How to Migrate Emails from One Host to Another (Complete 2026 Guide)

By Email Migration Hub Team Published 25 March 2026

Switching email providers is one of those tasks that everyone dreads. Whether you are moving from a cheap shared host to Google Workspace, consolidating multiple mailboxes into one provider, or migrating an entire company from on-premise Exchange to the cloud, the stakes are high. Lose a single folder of important emails and you could lose invoices, contracts, or years of correspondence.

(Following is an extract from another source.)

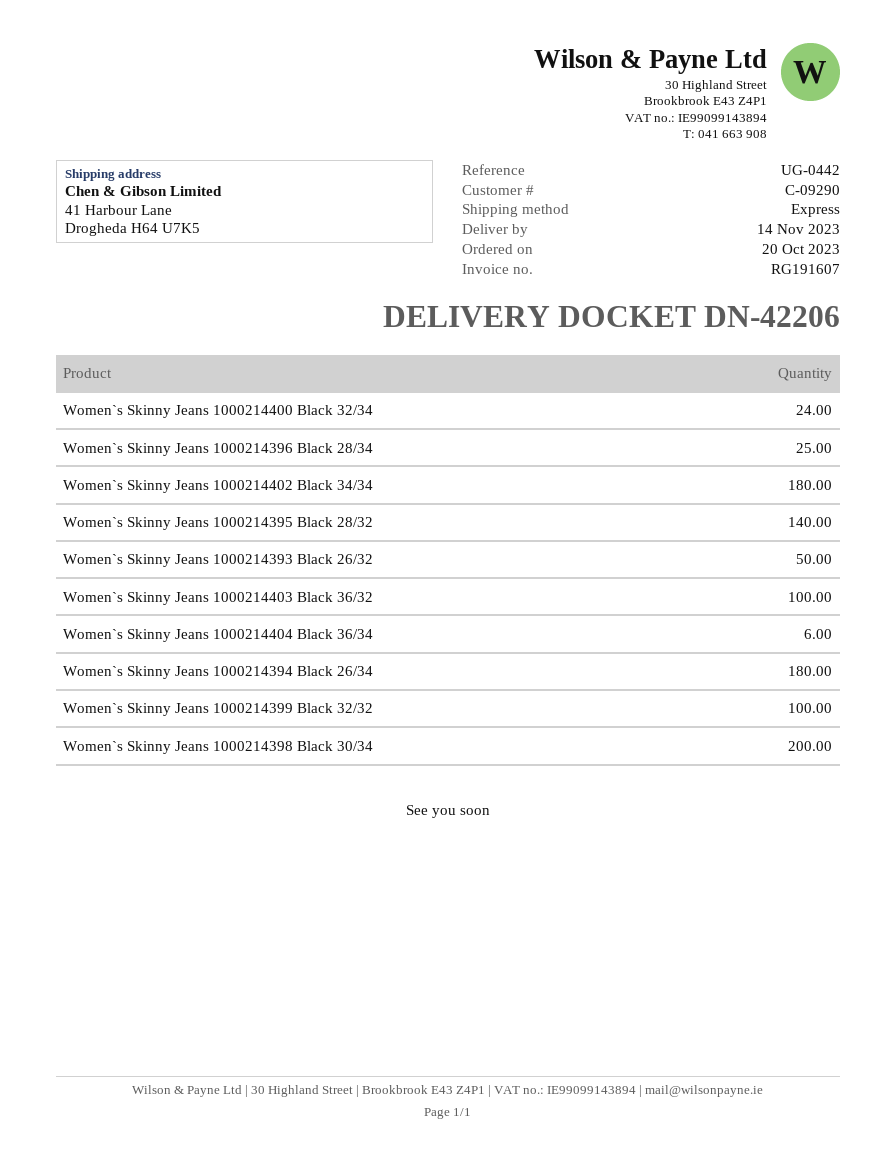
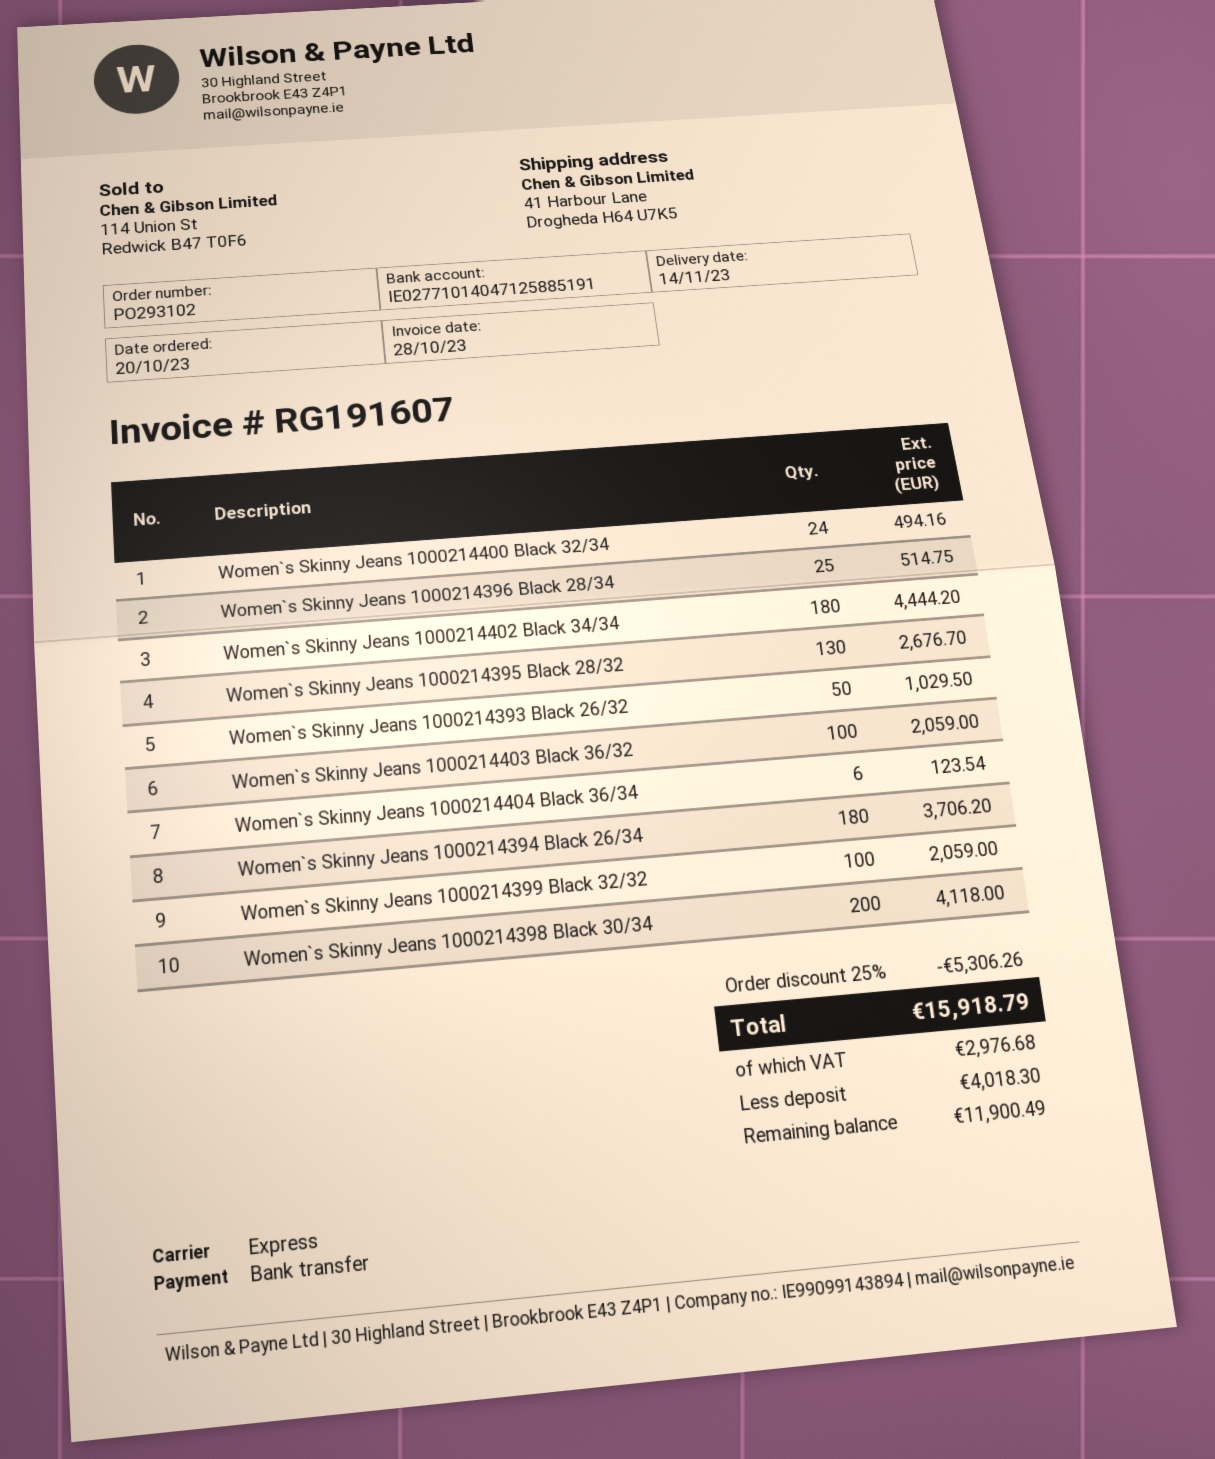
Women`s Skinny Jeans 1000214395 Black 28/32: 140 -> 130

The good news is that in 2026, email migration is more straightforward than it has ever been. Modern tools handle the heavy lifting, and the protocols involved (IMAP, EWS, OAuth2) are well-documented and widely supported. This guide walks you through every approach, from do-it-yourself IMAP syncing to fully managed migration services.

Before You Start: Pre-Migration Checklist

Before you touch a single email, run through this checklist. Skipping these steps is the number-one cause of failed or incomplete migrations.

1. Document Your Current Setup

Write down your current email provider, the protocol it uses (IMAP, POP3, Exchange), the server addresses, port numbers, and authentication method. If you are on cPanel hosting, the IMAP server is usually mail.yourdomain.com on port 993 with SSL.

2. Record Your Folder Structure

Take screenshots or write down your folder hierarchy. Some migration tools recreate folders perfectly; others flatten the structure. Knowing what you have now lets you verify the result after migration.

3. Check Mailbox Size

Know how much data you are moving. A 500 MB mailbox migrates in minutes. A 50 GB mailbox with thousands of attachments can take hours. Your migration method and tool choice will depend on volume.

4. Set Up the Destination Account

Make sure the new mailbox is fully provisioned before you start. Create the account, set the password, and verify you can log in via webmail. If you are migrating to Gmail or Outlook, enable IMAP access or generate an app password if two-factor authentication is active.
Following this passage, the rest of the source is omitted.